Existing agent-based search systems face three key challenges: unstable natural language reasoning trajectories, context explosion due to accumulation of raw intermediate traces, and sharp performance degradation on complex multi-hop queries. This paper introduces a structured symbolic action protocol coupled with a compact context register mechanism. We propose the first tripartite symbolic action framework—comprising Planning, Solving, and Backtracking spaces—to enable parseable, traceable, and controllable logical reasoning. Additionally, we design a lightweight context register that dynamically compresses state representations and suppresses unbounded context growth. Our method integrates symbolic modeling, protocol-driven action design, context state compression, and LLM/LRM-guided multi-step tool invocation with reflective refinement. Evaluated on Qwen2.5/3 series models, our approach consistently and significantly outperforms state-of-the-art baselines on multi-hop question answering—under both prompting-only and fine-tuning regimes.

Recent advances in Large Language Models (LLMs) and Large Reasoning Models (LRMs) have enabled agentic search systems that interleave multi-step reasoning with external tool use.
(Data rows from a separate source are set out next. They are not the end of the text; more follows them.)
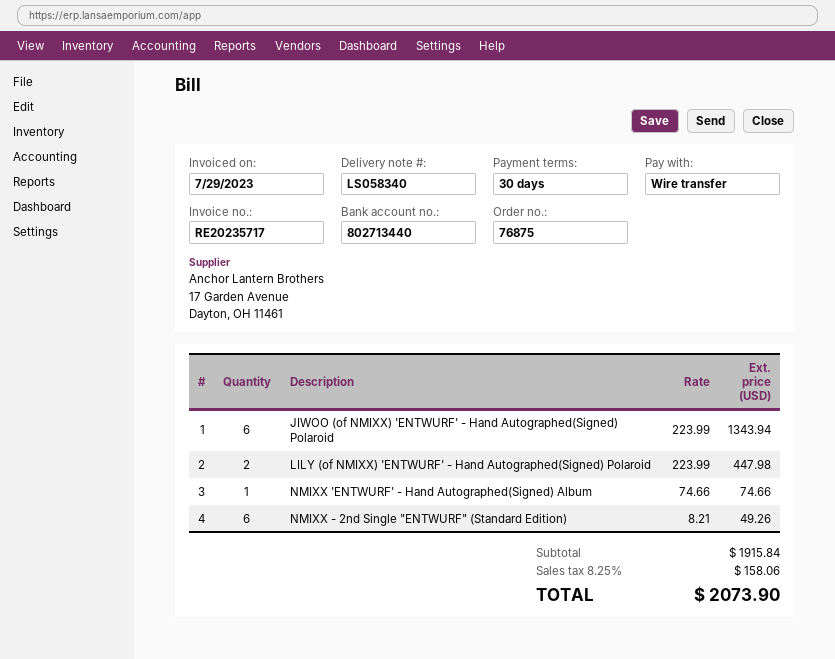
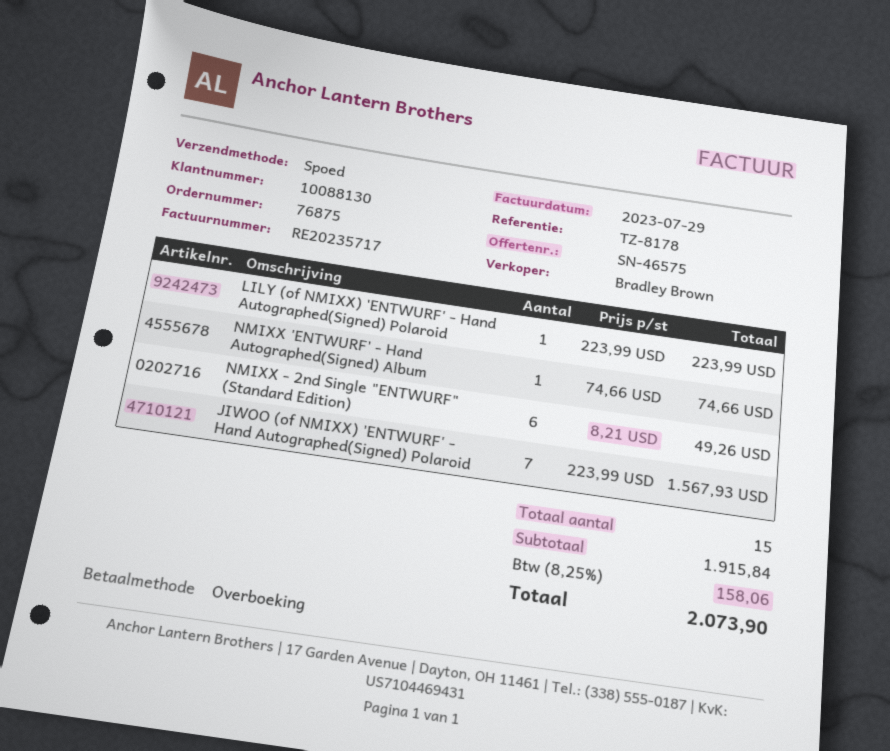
JIWOO (of NMIXX) 'ENTWURF' - Hand Autographed(Signed) Polaroid: 6 x 223.99 = 1343.94 -> 7 x 223.99 = 1567.93
LILY (of NMIXX) 'ENTWURF' - Hand Autographed(Signed) Polaroid: 2 x 223.99 = 447.98 -> 1 x 223.99 = 223.99

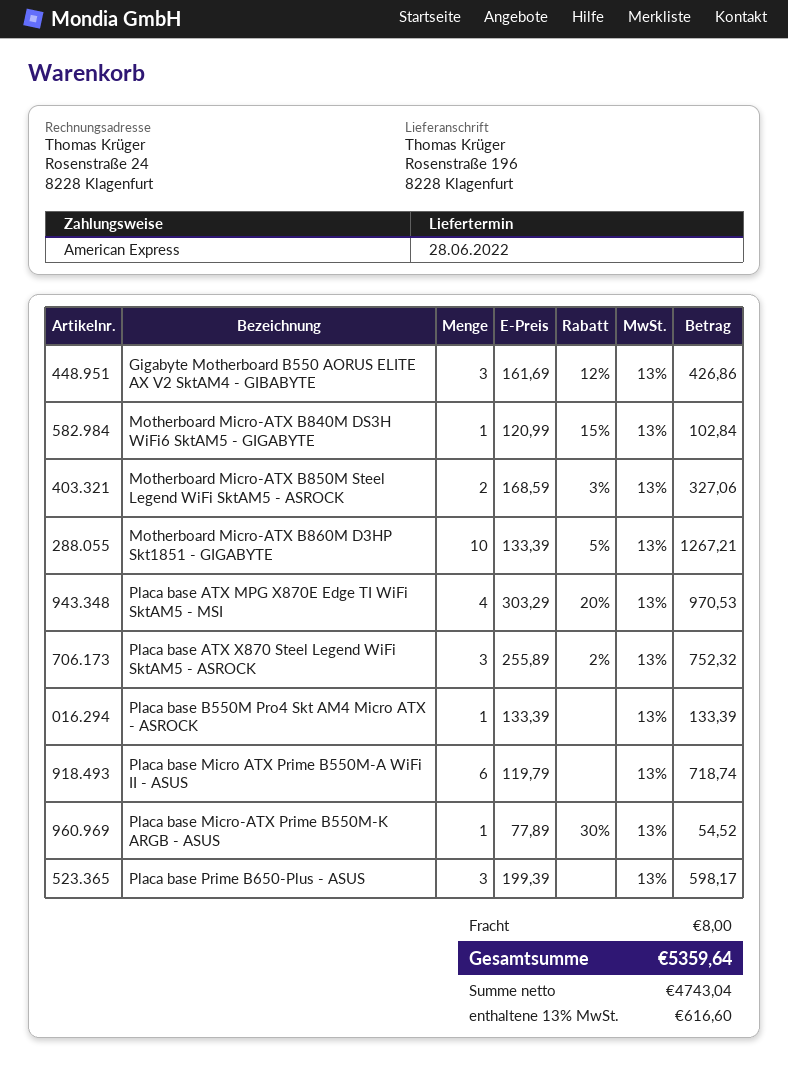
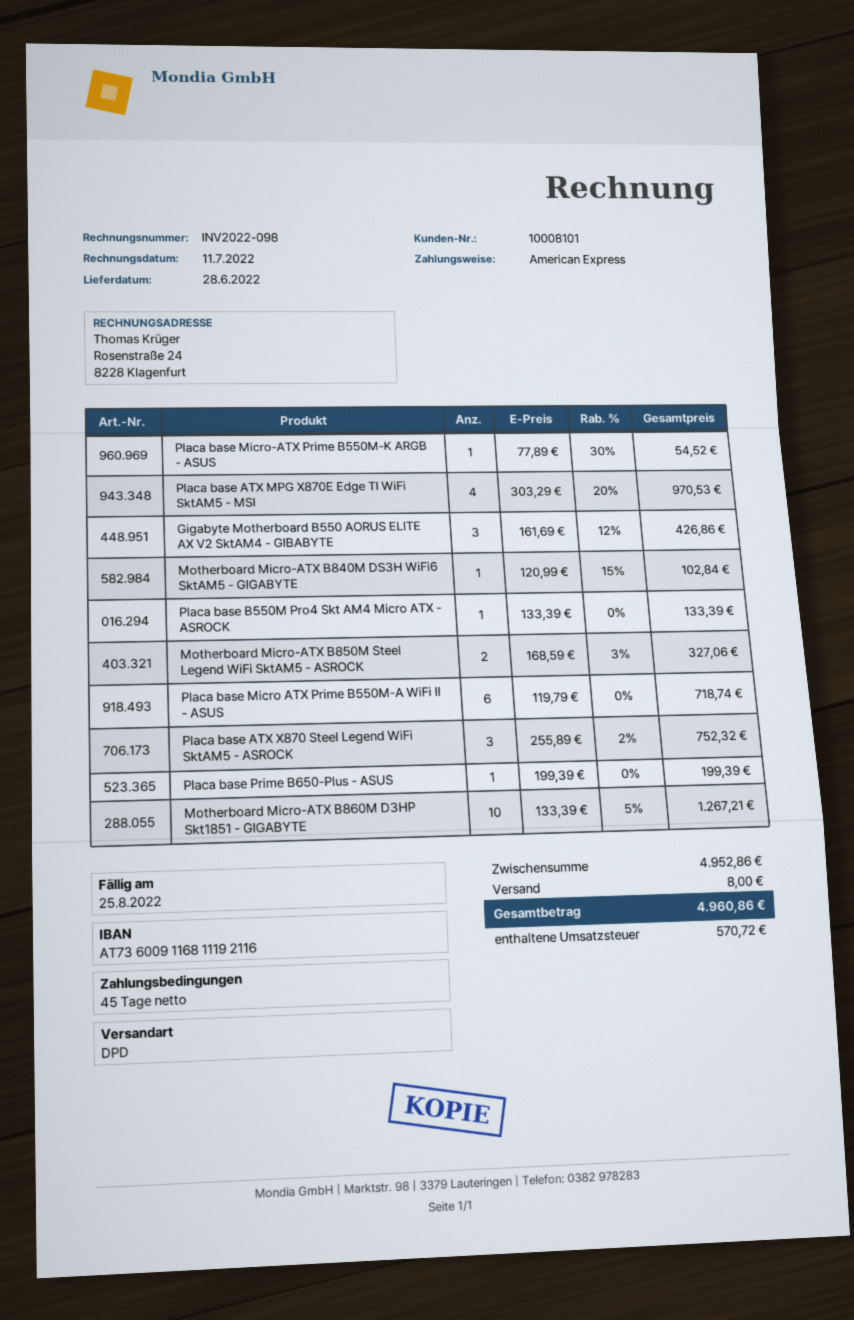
Placa base Prime B650-Plus - ASUS: 3 x 199.39 = 598.17 -> 1 x 199.39 = 199.39
tax: 616.60 -> 570.72
total: 5359.64 -> 4960.86

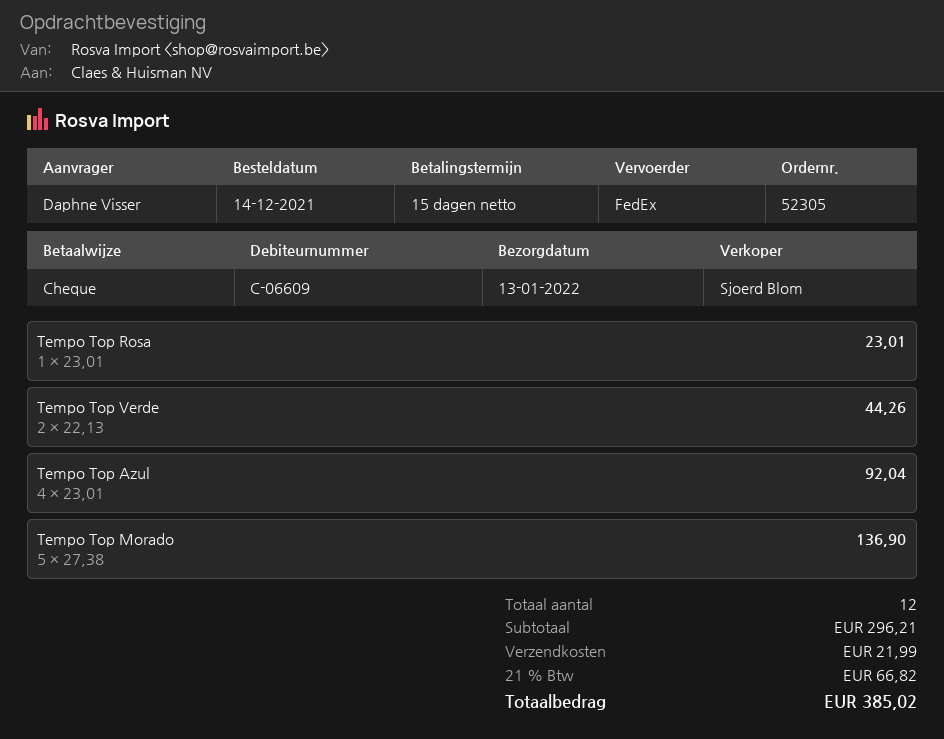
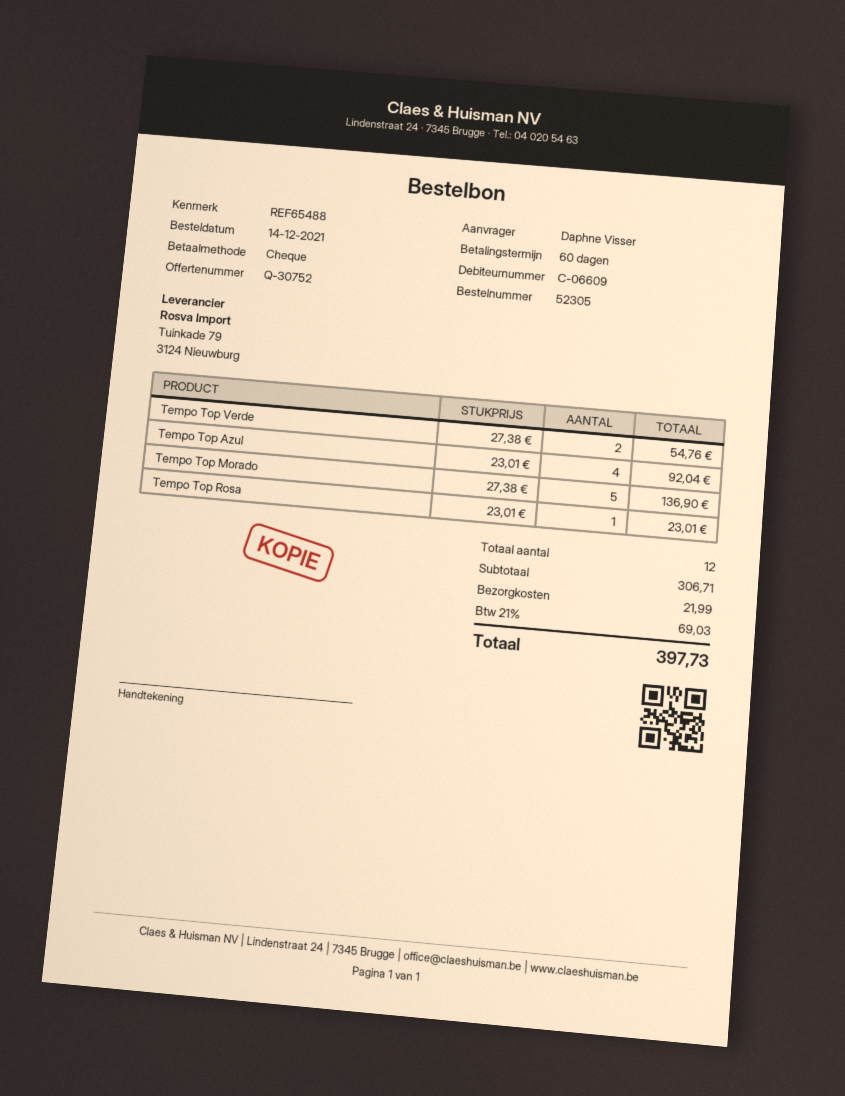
payment terms: 15 days -> 60 days
Tempo Top Verde: 2 x 22.13 = 44.26 -> 2 x 27.38 = 54.76
subtotal: 296.21 -> 306.71
tax: 21% = 66.82 -> 21% = 69.03
total: 385.02 -> 397.73

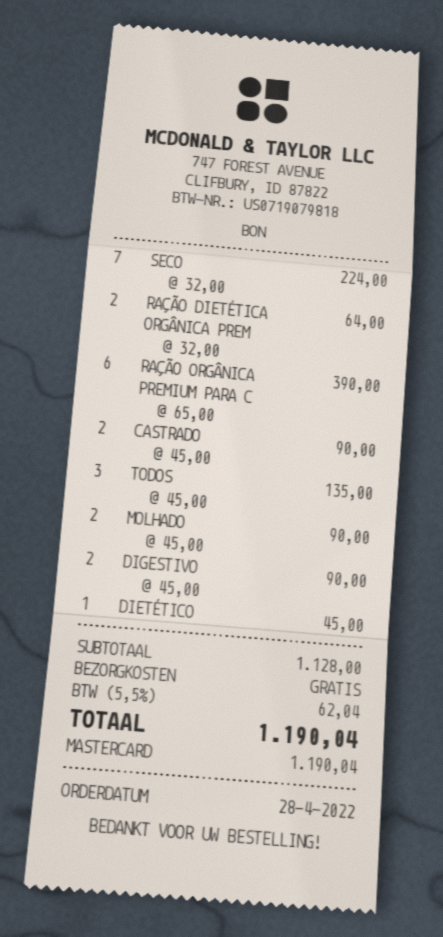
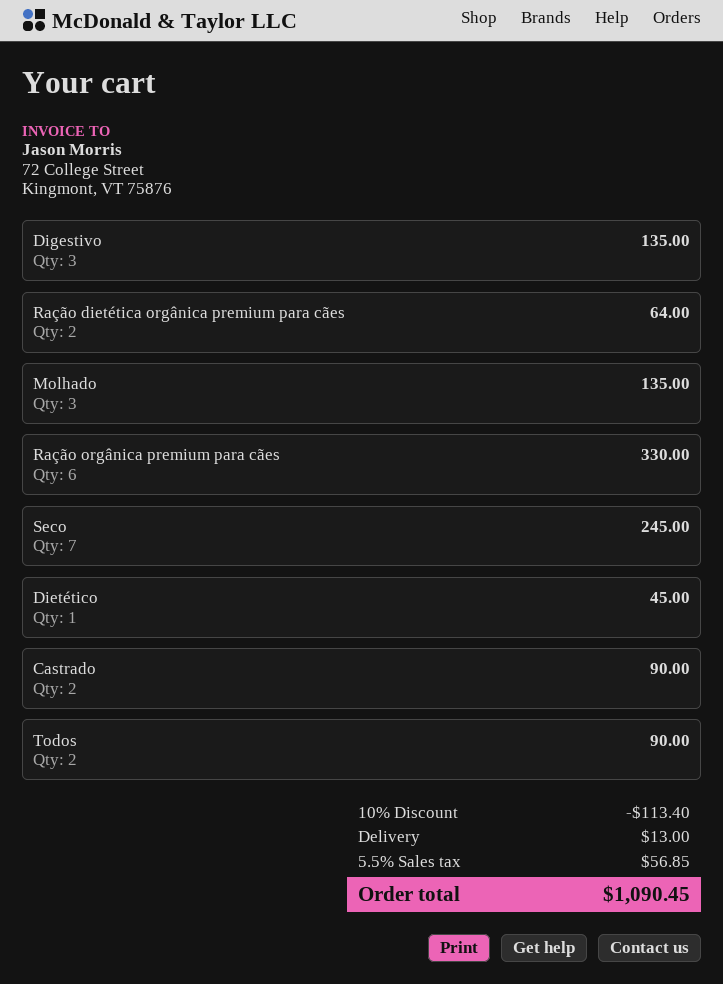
SECO: 7 for 224.00 -> 7 for 245.00
RAÇÃO ORGÂNICA PREMIUM PARA C: 6 for 390.00 -> 6 for 330.00
TODOS: 3 for 135.00 -> 2 for 90.00
MOLHADO: 2 for 90.00 -> 3 for 135.00
DIGESTIVO: 2 for 90.00 -> 3 for 135.00
discount: none -> 10% = 113.40
shipping: 0.00 -> 13.00
tax: 5.5% = 62.04 -> 5.5% = 56.85
total: 1190.04 -> 1090.45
However, existing frameworks largely rely on unstructured natural-language reasoning and accumulate raw intermediate traces in the context, which often leads to unstable reasoning trajectories, context overflow, and degraded performance on complex multi-hop queries. In this study, we introduce Laser, a general framework for stabilizing and scaling agentic search. Laser defines a symbolic action protocol that organizes agent behaviors into three spaces: planning, task-solving, and retrospection. Each action is specified with explicit semantics and a deterministic execution format, enabling structured and logical reasoning processes and reliable action parsing. This design makes intermediate decisions interpretable and traceable, enhancing explicit retrospection and fine-grained control over reasoning trajectories. In coordination with parsable actions, Laser further maintains a compact context register that stores only essential states of the reasoning process, allowing the agent to reason over long horizons without uncontrolled context expansion. Experiments on Qwen2.5/3-series models across challenging multi-hop QA datasets show that Laser consistently outperforms existing agentic search baselines under both prompting-only and fine-tuning settings, demonstrating that Laser provides a principled and effective foundation for robust, scalable agentic search.